▶ _Task objective_
Return each entry word for word and skip its pictures.

▶ _Working data_
········

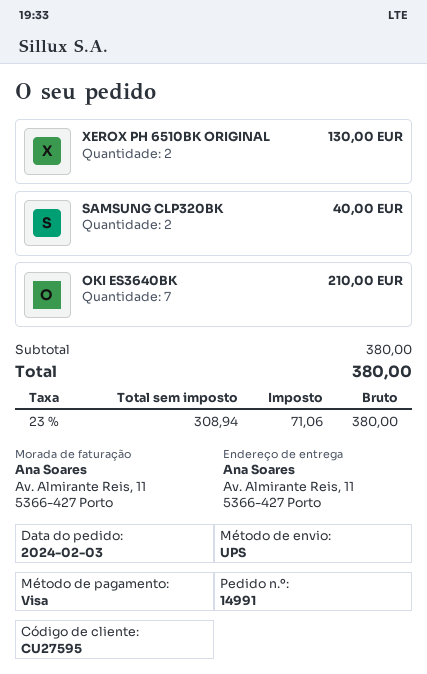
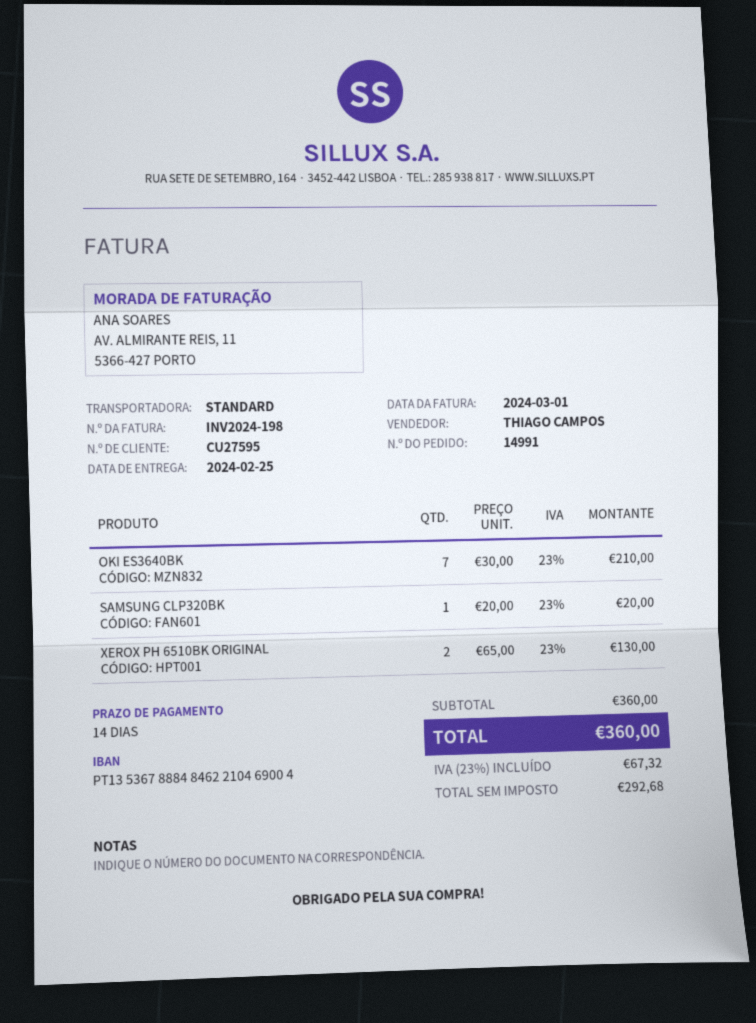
shipping method: UPS -> standard
SAMSUNG CLP320BK: 2 for 40.00 -> 1 for 20.00
subtotal: 380.00 -> 360.00
net: 308.94 -> 292.68
tax: 23% = 71.06 -> 23% = 67.32
total: 380.00 -> 360.00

········

▶ _Answer below_
shipping method: UPS -> standard
SAMSUNG CLP320BK: 2 for 40.00 -> 1 for 20.00
subtotal: 380.00 -> 360.00
net: 308.94 -> 292.68
tax: 23% = 71.06 -> 23% = 67.32
total: 380.00 -> 360.00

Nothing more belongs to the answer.